Wednesday, November 22, 2006

offering best support through questioning

My recent musing has been around the subject of questioning for assessment.

Hand (2006) suggests that questions elicit evidence of competence that is not observable, by evoking a verbal response from the learner. It’s a valuable way of determining the level of knowledge a learner has, and identifying their understanding of events and interventions. Questioning rounds out the assessment picture, allowing for a more holistic and integrated review of learner competence.

Obviously questioning is important in the whole process of assessment, but I have had a wavering commitment to it. If you tracked on a chart my questioning history, the line would start high, indicating lots of questions being asked, before dropping down as the number of questions reduced, and right now the line is on the rise again as I recognise the need to incorporate questioning into a well rounded assessment plan.

Thinking back over my questioning history in this way is helpful. When I started this job I asked a lot of questions – I wanted to know what the graduates knew and what they thought about their practice. I wanted to identify knowledge deficits in order to help them develop a learning plan.

Understandably the graduates were uncomfortable with being questioned. They felt that since they had already qualified to be a registered nurse they no longer needed this level of scrutiny. I also began to feel uncomfortable – my position is one of clinical support and somehow giving the graduate the third degree in questioning didn’t seem appropriate support.

I stopped asking so many questions, but my evaluation of the graduates’ progress decreased. Thinking back to my last blog, I’ve come to realise that if my task is to monitor the quality and quantity of learning that has taken place in order to develop appropriate learning plans (which it is!), I simply cannot do that without asking questions. In order to offer the best clinical support, I must practice questioning.
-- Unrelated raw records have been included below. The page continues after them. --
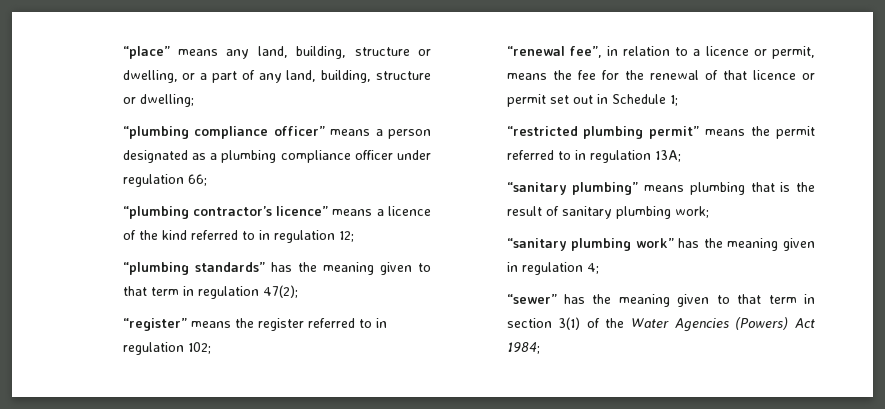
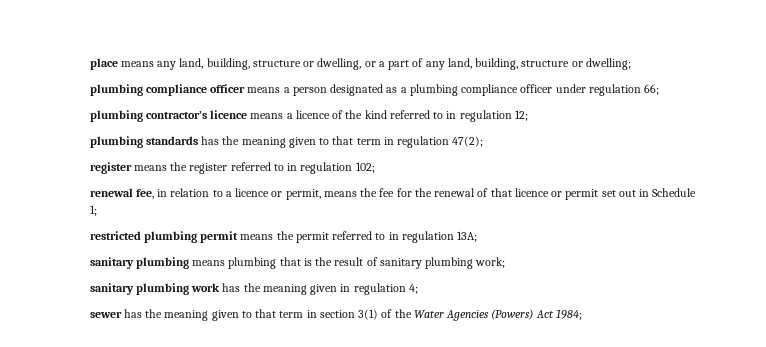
- “place” means any land, building, structure or dwelling, or a part of any land, building, structure or dwelling;
+ place means any land, building, structure or dwelling, or a part of any land, building, structure or dwelling;
- “plumbing compliance officer” means a person designated as a plumbing compliance officer under regulation 66;
+ plumbing compliance officer means a person designated as a plumbing compliance officer under regulation 66;
- “plumbing contractor’s licence” means a licence of the kind referred to in regulation 12;
+ plumbing contractor’s licence means a licence of the kind referred to in regulation 12;
- “plumbing standards” has the meaning given to that term in regulation 47(2);
+ plumbing standards has the meaning given to that term in regulation 47(2);
- “register” means the register referred to in regulation 102;
+ register means the register referred to in regulation 102;
- “renewal fee”, in relation to a licence or permit, means the fee for the renewal of that licence or permit set out in Schedule 1;
+ renewal fee, in relation to a licence or permit, means the fee for the renewal of that licence or permit set out in Schedule 1;
- “restricted plumbing permit” means the permit referred to in regulation 13A;
+ restricted plumbing permit means the permit referred to in regulation 13A;
- “sanitary plumbing” means plumbing that is the result of sanitary plumbing work;
+ sanitary plumbing means plumbing that is the result of sanitary plumbing work;
- “sanitary plumbing work” has the meaning given in regulation 4;
+ sanitary plumbing work has the meaning given in regulation 4;
- “sewer” has the meaning given to that term in section 3(1) of the Water Agencies (Powers) Act 1984;
+ sewer has the meaning given to that term in section 3(1) of the Water Agencies (Powers) Act 1984;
Now I have come full circle, and I am gradually getting back into the groove of questioning, though I still find myself easily put off by the attitude of the graduates and the busyness of their day. I have to push through these obstructions and do what must be done not what feels good!

An incident the other day highlighted the issues here – the importance of questioning and the pressure not to question.

A graduate was working in a room with four patients, and one patient had two intercostal chest tubes (ICT). From experience, every graduate stumbles over the same issues with intercostal tubes every time, so I sidled up to this particular graduate and asked how they were going with the ICTs. They said they’d been looking after them for a few shifts now, and were OK with all that needed to be done. Since the graduate was obviously in the middle of a busy moment, I advised them that I would return soon and we could go through the ICT together.
Later I returned and pulled out the ICT observation chart and asked the graduate to explain what each observation meant. When we came to ‘air leak’ they started talking about checking the tubing for air leaks and noted that there had been a hissing coming from the suction connections the previous day. I then asked them if ‘air leak’ could refer to anything other than the tubing and when they didn’t know I took the opportunity to educate them correctly about ICTs and air leaks. This task was made more difficult because someone else had already ‘educated’ them about the ICT, so when I came along informing them that the original education was incorrect, they were somewhat dubious.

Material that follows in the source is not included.